Pour une mobilité raisonnable et durable

Vendredi dernier, le département des infrastructures achevé de compliquer la vie des différents usagers de la route. Il l'a par ailleurs fait sans véritable concertation au sein du Conseil d’Etat. Le préalable aurait été de réaliser un plan de mobilité cohérent, basé sur une concertation élargie.

Nombreux/ses sont les entrepreneur-e-s qui m’ont remonté ces dernières semaines leur exaspération des bouchons qui asphyxient les rues de Genève depuis le déconfinement. Des chef-fe-s d’entreprise ou des indépendants-e-s mais aussi de très nombreux/ses employé-e-s qui mettent parfois plus de 2 heures pour traverser la ville en rejoignant chaque matin leur travail, et idem en rentrant chez eux/elles le soir.

Et la grogne vire à la colère avec l’annonce récente de la prolongation des mesures provisoires, voire de leur pérennisation, sur fond de créativité "peinturluresques"... La raison officielle de tout ce chambardement routier : le COVID-19! «Pour accompagner efficacement et en toute sécurité la reprise des activités économiques et sociales», dixit le communiqué du département des infrastructures de vendredi dernier.

Les vélos s’émancipent 

Le message du département est peu cohérent: il somme de reprendre les transports publics, tout en incitant à passer au vélo ou à la marche à pied, en réservant les boulevards. Ce faisant, la vie des automobilistes est inextricablement compliquée: les deux-roues motorisés sont poussés sur les pistes jaunes, le réseau routier secondaire saturé, les transports publics sont parfois bloqués, etc.

C’est pour «éviter un engorgement généralisé du trafic qui serait nuisible à toute l’économie», lit-on encore dans la récente communication départementale. Le problème, c’est que ça ne tient pas la route - c’est le cas de le dire. Le canton n’avait pas connu pareille gabegie depuis longtemps sur son réseau routier et, cela, malgré les vigiles privés appelés en renfort pour faire la circulation.

La mobilité doit être partagée

Qu’on me comprenne bien: je ne conteste pas l’intérêt de développer l’usage du vélo en ville. Je défens la pluralité des moyens de transport. Si le vélo électrique est séduisant, il reste extrêmement cher à une majorité de Genevois-es. Si les grosses cylindrées sont attirantes pour certain-e-s, elles devraient être taxées en fonction de leur puissance. En somme, il faudrait pouvoir tenir compte des impératifs économiques d’une ville-centre privée d’un bouclement routier complet. Et sans en faire un instrument coercitif de report modal pour privilégié-e-s.

Quel est le bilan intermédiaire des six premières semaines de ce nouveau régime ? 15 à 20% de vélos en plus sur les axes qui leur sont dévolus, selon les chiffres officiels. Mais quel est le report réel du trafic pendulaire (et pas du trafic citadin) sur les pistes cyclables ? Combien d’accidents? Combien de contrôles de police, pour éviter l’empiètement des espaces? Est-ce que les piéton-ne-s sont suffisamment protégé-e-s par cet envahissement des véhicules de toutes sortes? Quelle évolution de la pollution? Aucune étude n’est en mesure de le dire.
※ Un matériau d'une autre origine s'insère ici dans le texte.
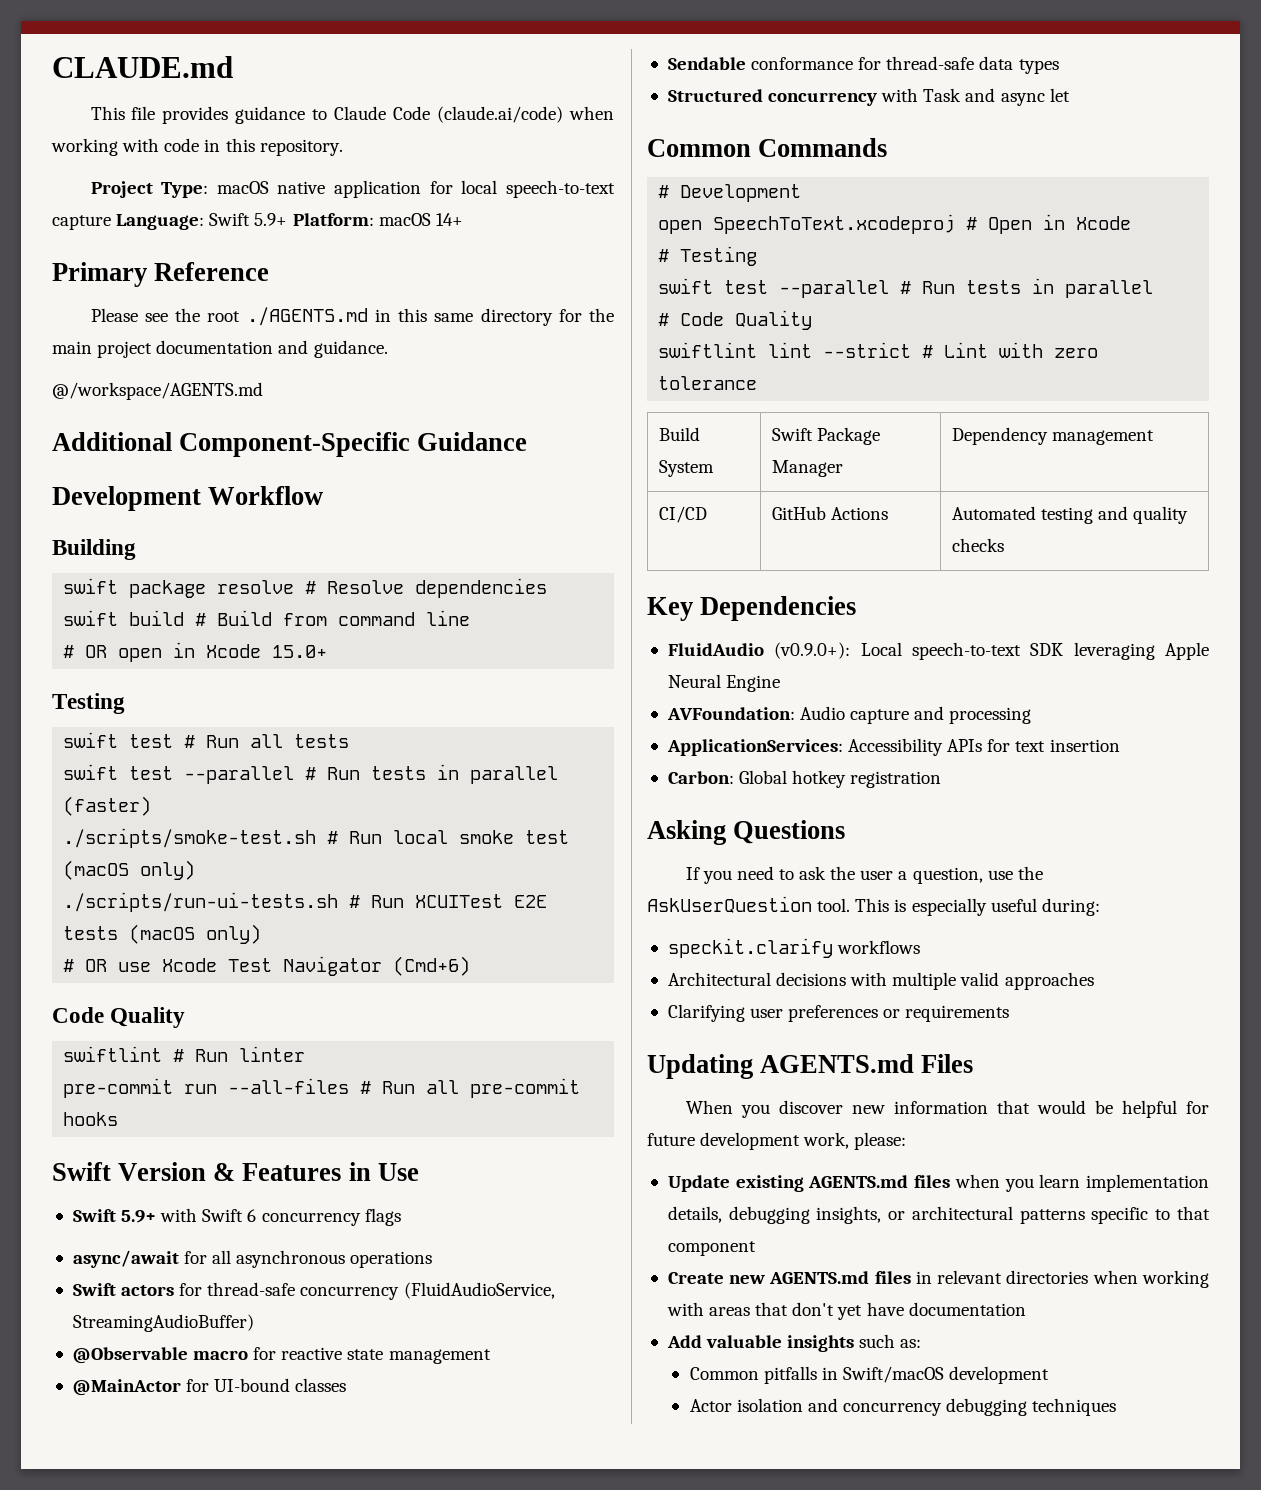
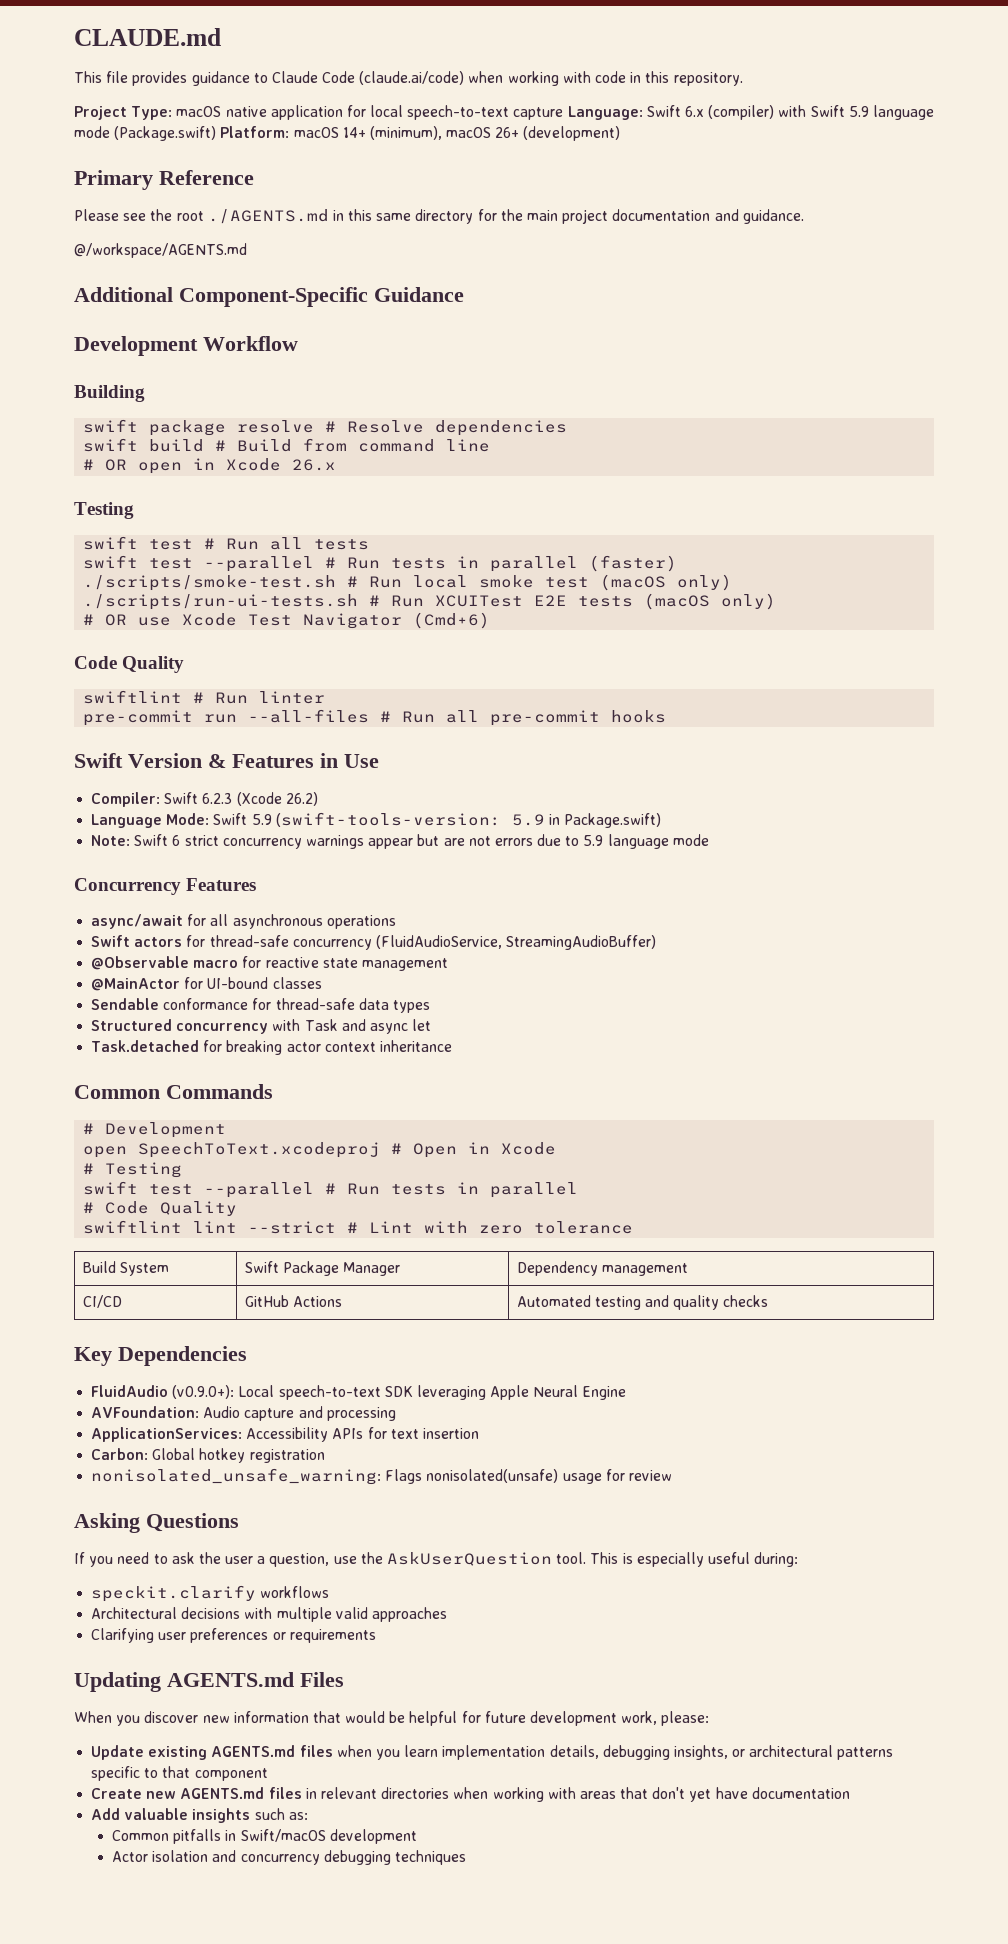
- Project Type: macOS native application for local speech-to-text capture Language: Swift 5.9+ Platform: macOS 14+
+ Project Type: macOS native application for local speech-to-text capture Language: Swift 6.x (compiler) with Swift 5.9 language mode (Package.swift) Platform: macOS 14+ (minimum), macOS 26+ (development)
- # OR open in Xcode 15.0+
+ # OR open in Xcode 26.x
- Swift 5.9+ with Swift 6 concurrency flags
+ Compiler: Swift 6.2.3 (Xcode 26.2)
+ Language Mode: Swift 5.9 (swift-tools-version: 5.9 in Package.swift)
+ Note: Swift 6 strict concurrency warnings appear but are not errors due to 5.9 language mode
+ Concurrency Features
+ Task.detached for breaking actor context inheritance
+ nonisolated_unsafe_warning: Flags nonisolated(unsafe) usage for review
Une exacerbation des conflits

Il paraît que tout ce barnum correspond au cadre fixé en 2016 par la Loi pour une mobilité cohérente et équilibrée (LMCE). En fait d’équilibre, l’émergence des nouveaux moyens de déplacement a surtout exacerbé les conflits car leur coexistence demande des ressources. Et en fait de cohérence, on ne voit pas le début d’une communication claire exposant un plan de mobilité global.

Tout ça s’est fait sans véritable concertation au sein du Conseil d’Etat alors même que la multiplicité des modes de déplacements exigerait un arbitrage de leur utilisation dans l’espace public. Ce n’est ni raisonnable en période d’instabilité économique, ni durable quand ces espaces pour la mobilité grignotent sur les routes et les places de stationnement dont de très nombreux entrepreneur-e-s ne peuvent se passer pour faire tourner leur entreprise.

Le préalable aurait été de réaliser un plan de mobilité impliquant les entreprises genevoises, de proposer des incitations financières au changement de modes de transport individuel, d’imposer le port du masque dans des transports publics appelés à retrouver une fréquentation élevée, de mettre à disposition gratuitement, et comme dans d’autres villes suisses, des vélos ou des trottinettes électriques.

Dans une ville qui est sans doute la dernière d’Europe à ne pas connaître de vélos en libre-service, toute la culture de la mobilité est à revoir. La pandémie que nous traversons offre assurément l’occasion de repenser les modes de déplacement, tout comme elle oblige à reconsidérer les modèles de développement économique. Mais cela ne saurait se faire sans associer la population, et ce toutes classes sociales comprises.